By Ted Harrington, Executive Partner, Independent Security Evaluators
Many organizations are cognizant of the fact that security threats can originate from the inside, beginning with their own trusted employees and partners. However, many do not differentiate between the various types of internal adversaries and are unaware that different defense strategies are required to thwart each type. This article will analyze the different types of internal threat actors. It will discuss defenses against each, considering both technology and psychology solutions, and aim to do so in a way that is immediately actionable for organizations of all types.
An organization must first understand how security strategies relate to its threat model. Companies must define their threat model, which effectively articulates assets, adversaries and architecture. Not only must an organization understand which assets are worth protecting, but it must also quantify the compromise of its assets in terms of the downside to the company and the potential upside to the adversary. With its threat model defined, the organization will be best able to articulate most effective defense architecture.
To fully understand internal adversaries, one must first consider external adversaries. Most industries elicit four primary categories: Casual hackers, motivated by notoriety, steal content for boasting rights and recognition by their peers. Hacktivists, groups such as Anonymous, attack to make political statements. Organized crime make business decisions and steal assets for monetary gain. Nation states attack to pursue geopolitical and economic interests.
It is important to remember that external and internal adversaries are not opposites here; the differences lie in conditions of trust and access. Internal adversaries could be extensions of the external adversaries discussed above, but they have the additional trust and access typically granted to insiders.
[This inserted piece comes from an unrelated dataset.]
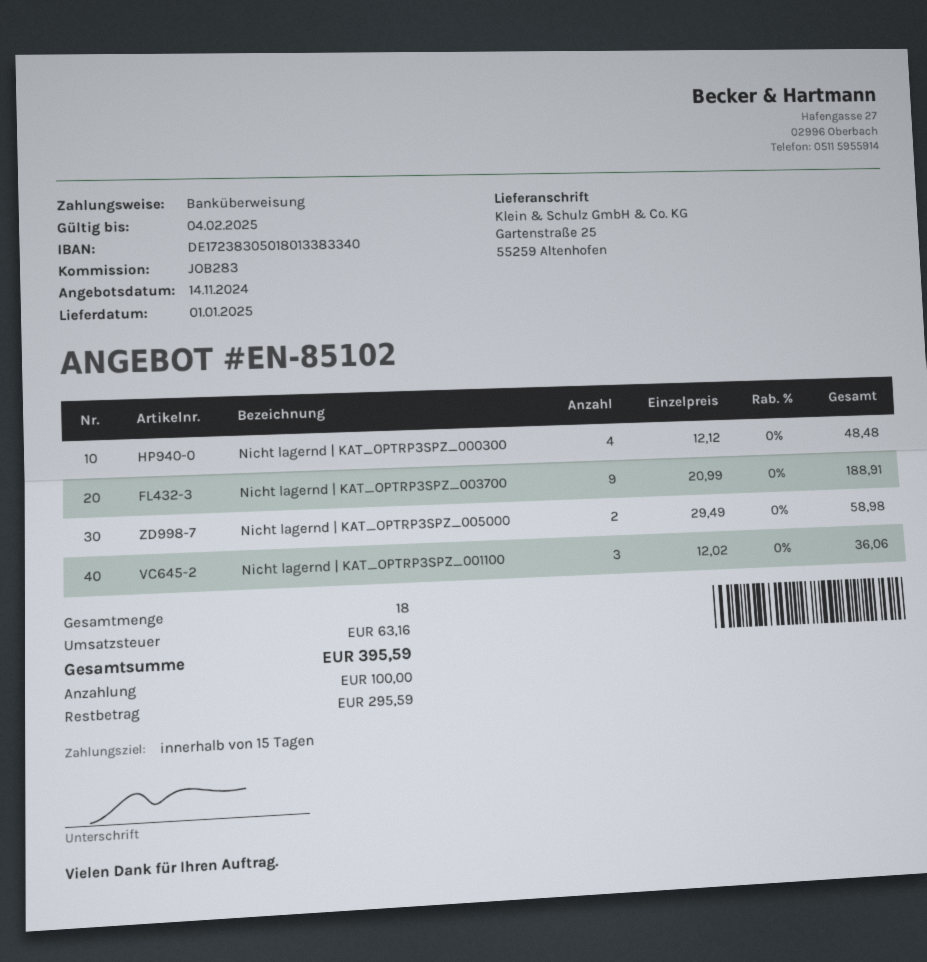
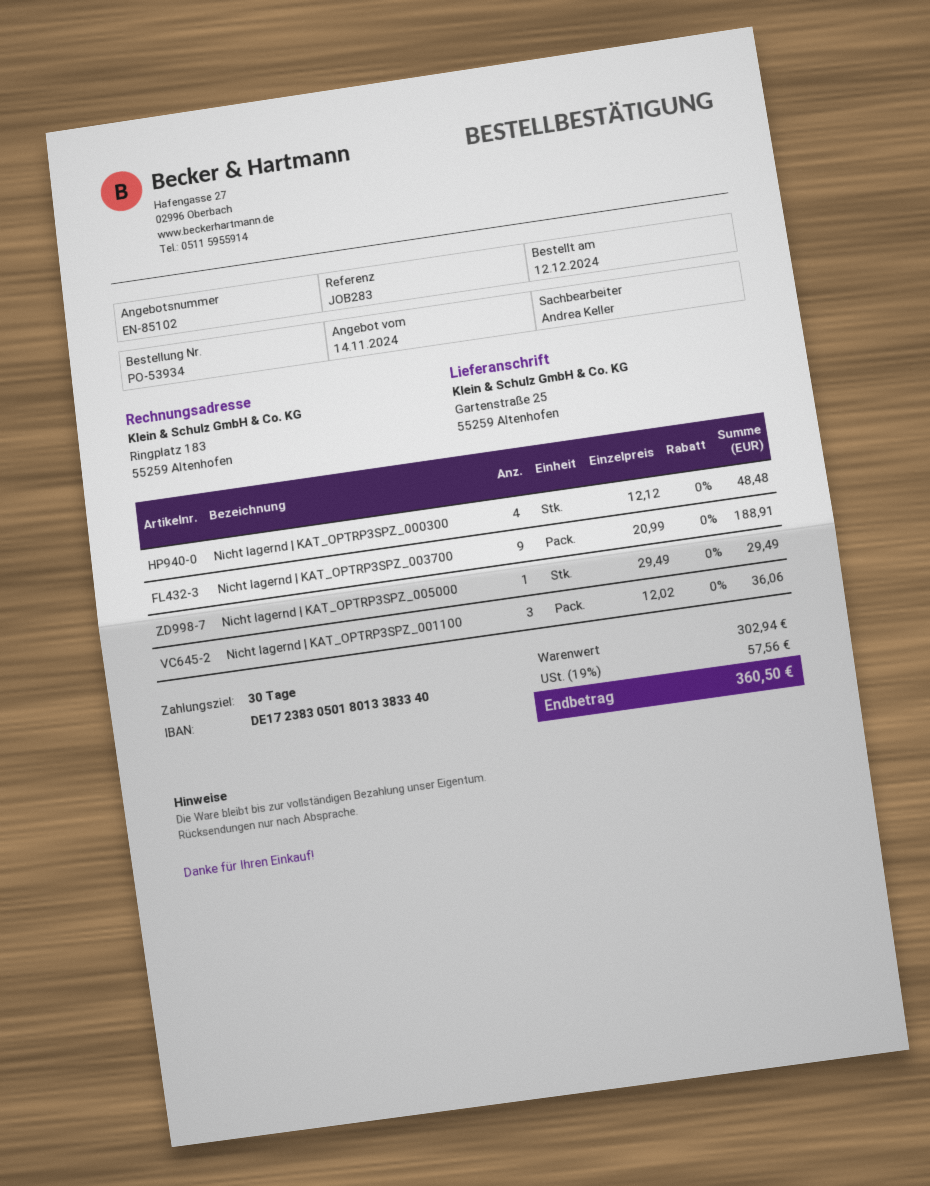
payment terms: 15 days -> 30 days
Nicht lagernd | KAT_OPTRP3SPZ_005000: 2 x 29.49 = 58.98 -> 1 x 29.49 = 29.49
tax: 63.16 -> 57.56
total: 395.59 -> 360.50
Internal adversaries are broken into three types of actors: accidental, opportunistic, and determined. The defenses against these, through technology and psychology solutions, break down into prevention, deterrence, or mitigation.
The accidental insider harms the company through poor decision making. People create and reuse weak passwords, lack discretion online, and are notoriously susceptible to social engineering attacks; people are an organization’s weakest link. This can lead to a trusted and non-malicious employee unwittingly becoming an accidental insider.
Organizations can best mitigate the damage caused by the accidental insider through prevention. Encryption and multi-factor authentication are two examples of technology solutions effective in minimizing the damage. Training, notably through educating people on how their actions can deliver significant harm, is an effective psychology solution.
The primary characteristic of the opportunistic insider is that asset compromise will only happen if/ when there is no repercussion. Job duties might grant an opportunistic insider access to a valuable asset which he may benefit by compromising, and though he did not initially set out to do harm, an absence of disincentives may compel him to attack.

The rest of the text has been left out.